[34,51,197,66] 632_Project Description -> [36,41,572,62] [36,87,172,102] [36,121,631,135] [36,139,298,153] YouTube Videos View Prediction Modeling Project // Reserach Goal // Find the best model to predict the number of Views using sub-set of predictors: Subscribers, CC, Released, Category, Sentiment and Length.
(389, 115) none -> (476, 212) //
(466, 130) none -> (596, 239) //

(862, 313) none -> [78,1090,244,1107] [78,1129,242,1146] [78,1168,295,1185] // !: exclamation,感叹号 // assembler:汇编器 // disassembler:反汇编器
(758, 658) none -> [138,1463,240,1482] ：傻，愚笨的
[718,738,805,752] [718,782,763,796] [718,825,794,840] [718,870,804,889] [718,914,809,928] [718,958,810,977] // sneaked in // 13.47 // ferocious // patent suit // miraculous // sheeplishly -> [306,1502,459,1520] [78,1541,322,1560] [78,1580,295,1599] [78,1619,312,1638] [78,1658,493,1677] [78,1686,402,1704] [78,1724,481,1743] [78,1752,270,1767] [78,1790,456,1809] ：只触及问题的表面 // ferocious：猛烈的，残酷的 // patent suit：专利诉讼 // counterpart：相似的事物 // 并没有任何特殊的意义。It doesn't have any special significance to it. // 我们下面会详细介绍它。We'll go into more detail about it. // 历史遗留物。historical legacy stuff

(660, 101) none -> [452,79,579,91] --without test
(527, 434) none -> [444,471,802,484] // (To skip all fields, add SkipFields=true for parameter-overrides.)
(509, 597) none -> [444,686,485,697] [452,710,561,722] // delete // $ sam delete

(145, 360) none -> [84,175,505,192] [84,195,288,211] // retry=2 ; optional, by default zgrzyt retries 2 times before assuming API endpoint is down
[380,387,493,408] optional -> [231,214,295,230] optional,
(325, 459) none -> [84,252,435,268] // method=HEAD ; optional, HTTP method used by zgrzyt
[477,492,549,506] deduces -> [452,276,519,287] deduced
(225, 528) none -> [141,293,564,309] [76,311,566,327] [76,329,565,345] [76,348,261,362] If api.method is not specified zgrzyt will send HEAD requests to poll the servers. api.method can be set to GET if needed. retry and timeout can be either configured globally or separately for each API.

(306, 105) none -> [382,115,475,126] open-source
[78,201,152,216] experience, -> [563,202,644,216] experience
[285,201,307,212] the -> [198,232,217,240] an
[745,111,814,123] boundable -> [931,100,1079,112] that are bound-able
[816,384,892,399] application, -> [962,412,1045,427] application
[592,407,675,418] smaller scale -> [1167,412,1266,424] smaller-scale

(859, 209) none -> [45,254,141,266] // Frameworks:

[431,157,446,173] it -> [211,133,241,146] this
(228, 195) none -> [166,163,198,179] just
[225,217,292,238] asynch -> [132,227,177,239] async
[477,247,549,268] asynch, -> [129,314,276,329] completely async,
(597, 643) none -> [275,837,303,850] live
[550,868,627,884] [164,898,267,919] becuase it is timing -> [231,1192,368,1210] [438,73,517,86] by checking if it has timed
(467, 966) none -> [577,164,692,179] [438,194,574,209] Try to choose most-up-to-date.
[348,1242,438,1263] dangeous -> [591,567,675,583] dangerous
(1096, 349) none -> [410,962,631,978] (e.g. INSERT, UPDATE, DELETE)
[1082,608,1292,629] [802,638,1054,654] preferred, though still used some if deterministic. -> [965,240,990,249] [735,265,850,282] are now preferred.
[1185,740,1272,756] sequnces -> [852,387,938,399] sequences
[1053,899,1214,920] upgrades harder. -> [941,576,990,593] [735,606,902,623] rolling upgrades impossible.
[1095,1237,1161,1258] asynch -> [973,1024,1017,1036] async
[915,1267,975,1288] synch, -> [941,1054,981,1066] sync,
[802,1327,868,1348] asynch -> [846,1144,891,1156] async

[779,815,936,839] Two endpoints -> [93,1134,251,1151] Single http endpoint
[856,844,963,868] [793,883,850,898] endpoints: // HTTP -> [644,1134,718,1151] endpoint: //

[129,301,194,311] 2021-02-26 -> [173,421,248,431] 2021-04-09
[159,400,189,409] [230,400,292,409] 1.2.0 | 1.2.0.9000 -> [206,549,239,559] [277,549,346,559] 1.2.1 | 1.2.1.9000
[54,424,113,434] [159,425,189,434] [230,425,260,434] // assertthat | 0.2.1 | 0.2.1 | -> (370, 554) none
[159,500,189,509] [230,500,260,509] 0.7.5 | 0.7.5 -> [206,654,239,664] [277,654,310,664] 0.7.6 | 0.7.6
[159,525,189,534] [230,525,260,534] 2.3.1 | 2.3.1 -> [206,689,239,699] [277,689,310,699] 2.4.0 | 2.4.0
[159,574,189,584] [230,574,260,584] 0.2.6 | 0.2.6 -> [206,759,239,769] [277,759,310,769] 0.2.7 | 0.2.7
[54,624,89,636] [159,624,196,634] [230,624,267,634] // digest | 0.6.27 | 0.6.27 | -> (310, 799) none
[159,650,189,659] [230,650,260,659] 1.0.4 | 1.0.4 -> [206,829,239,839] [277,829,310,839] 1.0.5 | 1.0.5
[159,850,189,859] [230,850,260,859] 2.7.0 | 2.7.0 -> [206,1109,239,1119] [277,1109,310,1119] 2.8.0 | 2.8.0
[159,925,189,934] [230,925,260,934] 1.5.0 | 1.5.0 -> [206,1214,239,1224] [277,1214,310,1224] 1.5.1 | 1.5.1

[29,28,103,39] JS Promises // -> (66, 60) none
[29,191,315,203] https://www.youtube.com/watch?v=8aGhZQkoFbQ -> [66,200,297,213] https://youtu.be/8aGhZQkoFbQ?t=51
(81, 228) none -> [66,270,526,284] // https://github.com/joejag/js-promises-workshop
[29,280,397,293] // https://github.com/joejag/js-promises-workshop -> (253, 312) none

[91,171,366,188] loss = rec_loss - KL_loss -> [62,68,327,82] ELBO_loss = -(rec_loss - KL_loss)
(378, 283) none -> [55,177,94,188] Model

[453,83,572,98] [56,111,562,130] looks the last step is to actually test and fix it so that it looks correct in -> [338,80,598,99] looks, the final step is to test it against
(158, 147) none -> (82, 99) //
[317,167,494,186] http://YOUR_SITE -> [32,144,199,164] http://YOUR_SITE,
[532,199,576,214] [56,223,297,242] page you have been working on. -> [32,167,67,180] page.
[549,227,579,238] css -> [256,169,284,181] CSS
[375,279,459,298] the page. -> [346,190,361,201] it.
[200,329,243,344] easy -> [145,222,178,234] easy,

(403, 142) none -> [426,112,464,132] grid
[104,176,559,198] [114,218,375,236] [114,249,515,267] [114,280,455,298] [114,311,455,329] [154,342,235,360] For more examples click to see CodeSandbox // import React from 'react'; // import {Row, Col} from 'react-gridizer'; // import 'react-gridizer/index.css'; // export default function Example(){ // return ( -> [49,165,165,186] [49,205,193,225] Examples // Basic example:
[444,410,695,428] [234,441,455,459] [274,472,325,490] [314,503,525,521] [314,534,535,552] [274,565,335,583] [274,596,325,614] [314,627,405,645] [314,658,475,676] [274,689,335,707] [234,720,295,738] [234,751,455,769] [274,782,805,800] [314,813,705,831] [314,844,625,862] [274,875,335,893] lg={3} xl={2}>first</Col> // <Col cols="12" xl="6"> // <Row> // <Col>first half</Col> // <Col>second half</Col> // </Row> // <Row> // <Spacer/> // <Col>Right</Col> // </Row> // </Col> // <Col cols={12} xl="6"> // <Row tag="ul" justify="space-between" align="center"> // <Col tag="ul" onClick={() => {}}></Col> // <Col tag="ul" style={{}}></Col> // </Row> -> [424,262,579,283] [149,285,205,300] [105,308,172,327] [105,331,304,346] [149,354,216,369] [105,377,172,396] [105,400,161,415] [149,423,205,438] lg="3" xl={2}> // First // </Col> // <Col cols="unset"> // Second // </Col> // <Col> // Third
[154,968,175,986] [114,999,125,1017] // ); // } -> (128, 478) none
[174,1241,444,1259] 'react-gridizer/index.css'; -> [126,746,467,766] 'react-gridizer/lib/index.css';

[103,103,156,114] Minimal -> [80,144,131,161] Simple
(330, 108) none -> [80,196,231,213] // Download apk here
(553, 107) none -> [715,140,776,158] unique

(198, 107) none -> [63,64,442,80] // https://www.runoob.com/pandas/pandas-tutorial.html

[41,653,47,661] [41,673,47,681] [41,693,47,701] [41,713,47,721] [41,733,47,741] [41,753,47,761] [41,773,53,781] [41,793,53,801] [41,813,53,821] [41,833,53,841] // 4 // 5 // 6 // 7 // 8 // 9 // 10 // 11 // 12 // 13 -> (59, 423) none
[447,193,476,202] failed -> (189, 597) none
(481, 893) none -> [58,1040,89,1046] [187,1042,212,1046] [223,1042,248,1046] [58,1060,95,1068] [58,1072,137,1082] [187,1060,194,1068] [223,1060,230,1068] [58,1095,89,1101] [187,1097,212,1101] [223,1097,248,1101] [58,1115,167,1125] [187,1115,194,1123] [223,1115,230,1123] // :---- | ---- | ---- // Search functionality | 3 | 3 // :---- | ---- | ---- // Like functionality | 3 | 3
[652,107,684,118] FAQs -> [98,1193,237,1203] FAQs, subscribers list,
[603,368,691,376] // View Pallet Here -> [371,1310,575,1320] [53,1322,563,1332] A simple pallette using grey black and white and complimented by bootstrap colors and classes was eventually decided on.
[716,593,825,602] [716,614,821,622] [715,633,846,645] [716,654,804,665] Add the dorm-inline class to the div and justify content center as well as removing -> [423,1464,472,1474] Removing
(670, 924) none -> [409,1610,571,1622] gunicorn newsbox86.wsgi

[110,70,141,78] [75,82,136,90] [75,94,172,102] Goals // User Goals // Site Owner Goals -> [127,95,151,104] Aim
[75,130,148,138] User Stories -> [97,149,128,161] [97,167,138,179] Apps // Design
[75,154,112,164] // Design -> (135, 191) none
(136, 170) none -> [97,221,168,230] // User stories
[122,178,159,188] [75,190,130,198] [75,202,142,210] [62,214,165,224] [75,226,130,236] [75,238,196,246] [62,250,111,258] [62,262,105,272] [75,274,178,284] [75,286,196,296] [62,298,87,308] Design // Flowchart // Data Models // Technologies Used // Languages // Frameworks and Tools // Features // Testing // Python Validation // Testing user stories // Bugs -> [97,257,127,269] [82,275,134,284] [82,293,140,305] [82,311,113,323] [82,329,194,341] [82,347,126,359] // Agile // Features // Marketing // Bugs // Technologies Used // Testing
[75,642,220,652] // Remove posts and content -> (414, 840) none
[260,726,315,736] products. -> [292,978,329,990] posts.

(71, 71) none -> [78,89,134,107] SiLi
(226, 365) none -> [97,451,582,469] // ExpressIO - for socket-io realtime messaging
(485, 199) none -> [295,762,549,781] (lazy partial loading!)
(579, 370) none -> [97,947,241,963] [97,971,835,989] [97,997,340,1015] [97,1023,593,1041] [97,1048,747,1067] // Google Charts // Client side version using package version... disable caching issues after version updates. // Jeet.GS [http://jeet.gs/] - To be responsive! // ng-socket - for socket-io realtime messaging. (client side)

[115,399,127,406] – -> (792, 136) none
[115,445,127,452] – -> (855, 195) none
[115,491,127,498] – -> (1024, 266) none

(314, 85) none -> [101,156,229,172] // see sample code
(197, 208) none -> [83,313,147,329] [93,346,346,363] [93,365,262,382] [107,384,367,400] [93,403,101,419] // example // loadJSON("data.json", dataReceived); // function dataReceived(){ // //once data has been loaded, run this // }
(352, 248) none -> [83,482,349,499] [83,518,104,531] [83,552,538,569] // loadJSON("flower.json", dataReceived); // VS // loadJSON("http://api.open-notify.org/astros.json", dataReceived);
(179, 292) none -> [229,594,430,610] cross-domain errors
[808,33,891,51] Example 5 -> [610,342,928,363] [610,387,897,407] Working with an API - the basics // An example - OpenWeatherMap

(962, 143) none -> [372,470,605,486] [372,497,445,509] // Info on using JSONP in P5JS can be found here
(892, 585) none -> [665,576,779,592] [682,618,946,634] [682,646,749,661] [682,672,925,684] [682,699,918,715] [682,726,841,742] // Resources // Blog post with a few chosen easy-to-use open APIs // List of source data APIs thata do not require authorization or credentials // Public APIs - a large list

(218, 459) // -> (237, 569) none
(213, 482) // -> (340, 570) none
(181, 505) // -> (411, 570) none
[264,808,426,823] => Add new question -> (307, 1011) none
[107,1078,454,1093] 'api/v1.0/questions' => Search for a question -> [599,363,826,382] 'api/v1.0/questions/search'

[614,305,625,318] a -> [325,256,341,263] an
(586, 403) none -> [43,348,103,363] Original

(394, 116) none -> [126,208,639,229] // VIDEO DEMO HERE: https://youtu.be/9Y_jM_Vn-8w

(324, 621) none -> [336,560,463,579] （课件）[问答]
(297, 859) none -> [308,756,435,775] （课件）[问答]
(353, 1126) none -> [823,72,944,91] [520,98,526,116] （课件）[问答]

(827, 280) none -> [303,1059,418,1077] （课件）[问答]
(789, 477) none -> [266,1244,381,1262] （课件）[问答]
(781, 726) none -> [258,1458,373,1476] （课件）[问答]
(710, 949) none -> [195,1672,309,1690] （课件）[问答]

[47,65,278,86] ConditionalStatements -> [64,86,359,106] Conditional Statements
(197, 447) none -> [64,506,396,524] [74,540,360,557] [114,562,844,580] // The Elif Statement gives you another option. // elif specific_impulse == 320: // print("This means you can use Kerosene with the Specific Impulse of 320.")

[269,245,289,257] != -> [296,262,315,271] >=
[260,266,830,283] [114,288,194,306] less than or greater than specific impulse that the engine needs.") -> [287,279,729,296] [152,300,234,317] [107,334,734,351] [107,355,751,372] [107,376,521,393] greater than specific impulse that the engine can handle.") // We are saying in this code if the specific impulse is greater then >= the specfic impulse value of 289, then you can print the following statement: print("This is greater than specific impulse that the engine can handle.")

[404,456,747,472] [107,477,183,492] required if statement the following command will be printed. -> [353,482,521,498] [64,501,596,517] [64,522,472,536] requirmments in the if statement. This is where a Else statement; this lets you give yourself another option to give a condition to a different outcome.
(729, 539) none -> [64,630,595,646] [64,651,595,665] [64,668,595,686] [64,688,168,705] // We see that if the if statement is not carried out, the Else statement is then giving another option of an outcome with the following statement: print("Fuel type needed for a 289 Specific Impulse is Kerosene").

_ _ _ _

> _ACTION ITEM_:
Taking the lines above, repeat exactly those from the line that contains "[856,844,963,868] [793,883,850,898] endpoints: //" through the line that contains "[54,424,113,434] [159,425,189,434] [230,425,260,434]", and both of those lines as well. Include nothing else.

> _EXERCISE SOLUTION_:
[856,844,963,868] [793,883,850,898] endpoints: // HTTP -> [644,1134,718,1151] endpoint: //

[129,301,194,311] 2021-02-26 -> [173,421,248,431] 2021-04-09
[159,400,189,409] [230,400,292,409] 1.2.0 | 1.2.0.9000 -> [206,549,239,559] [277,549,346,559] 1.2.1 | 1.2.1.9000
[54,424,113,434] [159,425,189,434] [230,425,260,434] // assertthat | 0.2.1 | 0.2.1 | -> (370, 554) none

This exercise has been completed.